* [WHAT IS REQUIRED]: Each record is to be printed exactly as given, down to the last mark.

*** Opening SUPPLIED RECORDS ***

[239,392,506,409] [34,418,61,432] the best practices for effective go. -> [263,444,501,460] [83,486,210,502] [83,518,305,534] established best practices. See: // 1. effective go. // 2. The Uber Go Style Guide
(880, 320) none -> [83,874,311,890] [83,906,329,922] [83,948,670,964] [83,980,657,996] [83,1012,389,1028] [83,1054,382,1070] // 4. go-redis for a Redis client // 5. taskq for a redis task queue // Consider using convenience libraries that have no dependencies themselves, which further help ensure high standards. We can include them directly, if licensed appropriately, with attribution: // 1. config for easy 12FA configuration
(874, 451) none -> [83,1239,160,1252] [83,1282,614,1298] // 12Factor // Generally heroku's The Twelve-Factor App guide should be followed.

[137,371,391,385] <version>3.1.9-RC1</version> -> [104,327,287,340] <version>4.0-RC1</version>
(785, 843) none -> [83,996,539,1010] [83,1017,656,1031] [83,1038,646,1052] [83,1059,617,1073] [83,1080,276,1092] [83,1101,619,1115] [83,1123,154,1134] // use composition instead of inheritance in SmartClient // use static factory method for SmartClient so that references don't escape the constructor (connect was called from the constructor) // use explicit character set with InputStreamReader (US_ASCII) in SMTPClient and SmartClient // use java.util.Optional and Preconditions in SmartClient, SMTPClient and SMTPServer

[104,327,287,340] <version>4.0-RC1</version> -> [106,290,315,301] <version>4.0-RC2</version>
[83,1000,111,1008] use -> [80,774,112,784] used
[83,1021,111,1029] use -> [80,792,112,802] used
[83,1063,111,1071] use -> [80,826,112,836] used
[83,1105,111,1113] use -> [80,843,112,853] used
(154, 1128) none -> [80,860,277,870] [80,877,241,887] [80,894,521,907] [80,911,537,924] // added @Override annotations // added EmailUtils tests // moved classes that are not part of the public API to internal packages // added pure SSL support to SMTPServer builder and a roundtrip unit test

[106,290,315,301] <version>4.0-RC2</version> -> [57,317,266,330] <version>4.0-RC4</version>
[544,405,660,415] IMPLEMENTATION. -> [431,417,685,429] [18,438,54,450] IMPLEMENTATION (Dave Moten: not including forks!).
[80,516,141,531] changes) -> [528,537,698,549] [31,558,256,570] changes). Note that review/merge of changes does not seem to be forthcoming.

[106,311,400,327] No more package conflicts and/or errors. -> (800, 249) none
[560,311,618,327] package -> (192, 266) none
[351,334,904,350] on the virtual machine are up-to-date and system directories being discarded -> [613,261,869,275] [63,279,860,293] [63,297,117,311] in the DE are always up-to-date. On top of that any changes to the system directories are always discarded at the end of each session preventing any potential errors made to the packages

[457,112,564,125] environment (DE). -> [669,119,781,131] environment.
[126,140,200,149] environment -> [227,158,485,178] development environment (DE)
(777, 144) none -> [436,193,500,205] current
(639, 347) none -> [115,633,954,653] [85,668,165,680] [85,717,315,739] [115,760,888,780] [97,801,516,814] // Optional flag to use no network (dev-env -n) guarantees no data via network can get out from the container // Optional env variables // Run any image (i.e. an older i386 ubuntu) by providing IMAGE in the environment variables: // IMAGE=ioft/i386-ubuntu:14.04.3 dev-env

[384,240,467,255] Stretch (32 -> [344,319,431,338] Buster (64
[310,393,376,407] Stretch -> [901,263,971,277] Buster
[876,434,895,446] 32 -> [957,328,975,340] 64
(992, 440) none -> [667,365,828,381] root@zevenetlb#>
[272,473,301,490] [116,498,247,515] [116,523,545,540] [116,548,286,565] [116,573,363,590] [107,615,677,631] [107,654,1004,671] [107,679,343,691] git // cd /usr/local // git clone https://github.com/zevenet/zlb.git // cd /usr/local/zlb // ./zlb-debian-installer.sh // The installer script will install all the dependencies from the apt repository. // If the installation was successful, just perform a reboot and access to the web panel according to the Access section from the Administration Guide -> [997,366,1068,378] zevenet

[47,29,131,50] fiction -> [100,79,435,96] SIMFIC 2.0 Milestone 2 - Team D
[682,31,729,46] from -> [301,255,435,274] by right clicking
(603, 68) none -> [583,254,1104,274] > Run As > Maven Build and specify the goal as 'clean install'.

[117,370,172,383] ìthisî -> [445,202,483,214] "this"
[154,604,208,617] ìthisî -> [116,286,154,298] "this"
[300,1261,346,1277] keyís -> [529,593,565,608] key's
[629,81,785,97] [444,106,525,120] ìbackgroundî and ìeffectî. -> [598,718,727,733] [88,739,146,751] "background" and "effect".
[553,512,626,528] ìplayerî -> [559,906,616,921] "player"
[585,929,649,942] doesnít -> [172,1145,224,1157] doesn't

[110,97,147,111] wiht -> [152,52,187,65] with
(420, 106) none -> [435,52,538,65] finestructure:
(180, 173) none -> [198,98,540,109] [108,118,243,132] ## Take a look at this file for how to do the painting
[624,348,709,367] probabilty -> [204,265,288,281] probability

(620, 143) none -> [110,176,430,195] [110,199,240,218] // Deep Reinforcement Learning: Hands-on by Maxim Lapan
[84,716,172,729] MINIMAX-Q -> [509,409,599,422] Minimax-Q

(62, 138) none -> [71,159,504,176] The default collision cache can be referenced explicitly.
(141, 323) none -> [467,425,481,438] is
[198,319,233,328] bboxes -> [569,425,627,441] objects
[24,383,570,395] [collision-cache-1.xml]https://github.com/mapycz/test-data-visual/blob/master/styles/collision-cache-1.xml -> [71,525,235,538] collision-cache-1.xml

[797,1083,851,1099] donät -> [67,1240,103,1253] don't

*** Closing SUPPLIED RECORDS ***

* [WRITTEN ANSWER]:
[239,392,506,409] [34,418,61,432] the best practices for effective go. -> [263,444,501,460] [83,486,210,502] [83,518,305,534] established best practices. See: // 1. effective go. // 2. The Uber Go Style Guide
(880, 320) none -> [83,874,311,890] [83,906,329,922] [83,948,670,964] [83,980,657,996] [83,1012,389,1028] [83,1054,382,1070] // 4. go-redis for a Redis client // 5. taskq for a redis task queue // Consider using convenience libraries that have no dependencies themselves, which further help ensure high standards. We can include them directly, if licensed appropriately, with attribution: // 1. config for easy 12FA configuration
(874, 451) none -> [83,1239,160,1252] [83,1282,614,1298] // 12Factor // Generally heroku's The Twelve-Factor App guide should be followed.

[137,371,391,385] <version>3.1.9-RC1</version> -> [104,327,287,340] <version>4.0-RC1</version>
(785, 843) none -> [83,996,539,1010] [83,1017,656,1031] [83,1038,646,1052] [83,1059,617,1073] [83,1080,276,1092] [83,1101,619,1115] [83,1123,154,1134] // use composition instead of inheritance in SmartClient // use static factory method for SmartClient so that references don't escape the constructor (connect was called from the constructor) // use explicit character set with InputStreamReader (US_ASCII) in SMTPClient and SmartClient // use java.util.Optional and Preconditions in SmartClient, SMTPClient and SMTPServer

[104,327,287,340] <version>4.0-RC1</version> -> [106,290,315,301] <version>4.0-RC2</version>
[83,1000,111,1008] use -> [80,774,112,784] used
[83,1021,111,1029] use -> [80,792,112,802] used
[83,1063,111,1071] use -> [80,826,112,836] used
[83,1105,111,1113] use -> [80,843,112,853] used
(154, 1128) none -> [80,860,277,870] [80,877,241,887] [80,894,521,907] [80,911,537,924] // added @Override annotations // added EmailUtils tests // moved classes that are not part of the public API to internal packages // added pure SSL support to SMTPServer builder and a roundtrip unit test

[106,290,315,301] <version>4.0-RC2</version> -> [57,317,266,330] <version>4.0-RC4</version>
[544,405,660,415] IMPLEMENTATION. -> [431,417,685,429] [18,438,54,450] IMPLEMENTATION (Dave Moten: not including forks!).
[80,516,141,531] changes) -> [528,537,698,549] [31,558,256,570] changes). Note that review/merge of changes does not seem to be forthcoming.

[106,311,400,327] No more package conflicts and/or errors. -> (800, 249) none
[560,311,618,327] package -> (192, 266) none
[351,334,904,350] on the virtual machine are up-to-date and system directories being discarded -> [613,261,869,275] [63,279,860,293] [63,297,117,311] in the DE are always up-to-date. On top of that any changes to the system directories are always discarded at the end of each session preventing any potential errors made to the packages

[457,112,564,125] environment (DE). -> [669,119,781,131] environment.
[126,140,200,149] environment -> [227,158,485,178] development environment (DE)
(777, 144) none -> [436,193,500,205] current
(639, 347) none -> [115,633,954,653] [85,668,165,680] [85,717,315,739] [115,760,888,780] [97,801,516,814] // Optional flag to use no network (dev-env -n) guarantees no data via network can get out from the container // Optional env variables // Run any image (i.e. an older i386 ubuntu) by providing IMAGE in the environment variables: // IMAGE=ioft/i386-ubuntu:14.04.3 dev-env

[384,240,467,255] Stretch (32 -> [344,319,431,338] Buster (64
[310,393,376,407] Stretch -> [901,263,971,277] Buster
[876,434,895,446] 32 -> [957,328,975,340] 64
(992, 440) none -> [667,365,828,381] root@zevenetlb#>
[272,473,301,490] [116,498,247,515] [116,523,545,540] [116,548,286,565] [116,573,363,590] [107,615,677,631] [107,654,1004,671] [107,679,343,691] git // cd /usr/local // git clone https://github.com/zevenet/zlb.git // cd /usr/local/zlb // ./zlb-debian-installer.sh // The installer script will install all the dependencies from the apt repository. // If the installation was successful, just perform a reboot and access to the web panel according to the Access section from the Administration Guide -> [997,366,1068,378] zevenet

[47,29,131,50] fiction -> [100,79,435,96] SIMFIC 2.0 Milestone 2 - Team D
[682,31,729,46] from -> [301,255,435,274] by right clicking
(603, 68) none -> [583,254,1104,274] > Run As > Maven Build and specify the goal as 'clean install'.

[117,370,172,383] ìthisî -> [445,202,483,214] "this"
[154,604,208,617] ìthisî -> [116,286,154,298] "this"
[300,1261,346,1277] keyís -> [529,593,565,608] key's
[629,81,785,97] [444,106,525,120] ìbackgroundî and ìeffectî. -> [598,718,727,733] [88,739,146,751] "background" and "effect".
[553,512,626,528] ìplayerî -> [559,906,616,921] "player"
[585,929,649,942] doesnít -> [172,1145,224,1157] doesn't

[110,97,147,111] wiht -> [152,52,187,65] with
(420, 106) none -> [435,52,538,65] finestructure:
(180, 173) none -> [198,98,540,109] [108,118,243,132] ## Take a look at this file for how to do the painting
[624,348,709,367] probabilty -> [204,265,288,281] probability

(620, 143) none -> [110,176,430,195] [110,199,240,218] // Deep Reinforcement Learning: Hands-on by Maxim Lapan
[84,716,172,729] MINIMAX-Q -> [509,409,599,422] Minimax-Q

(62, 138) none -> [71,159,504,176] The default collision cache can be referenced explicitly.
(141, 323) none -> [467,425,481,438] is
[198,319,233,328] bboxes -> [569,425,627,441] objects
[24,383,570,395] [collision-cache-1.xml]https://github.com/mapycz/test-data-visual/blob/master/styles/collision-cache-1.xml -> [71,525,235,538] collision-cache-1.xml

[797,1083,851,1099] donät -> [67,1240,103,1253] don't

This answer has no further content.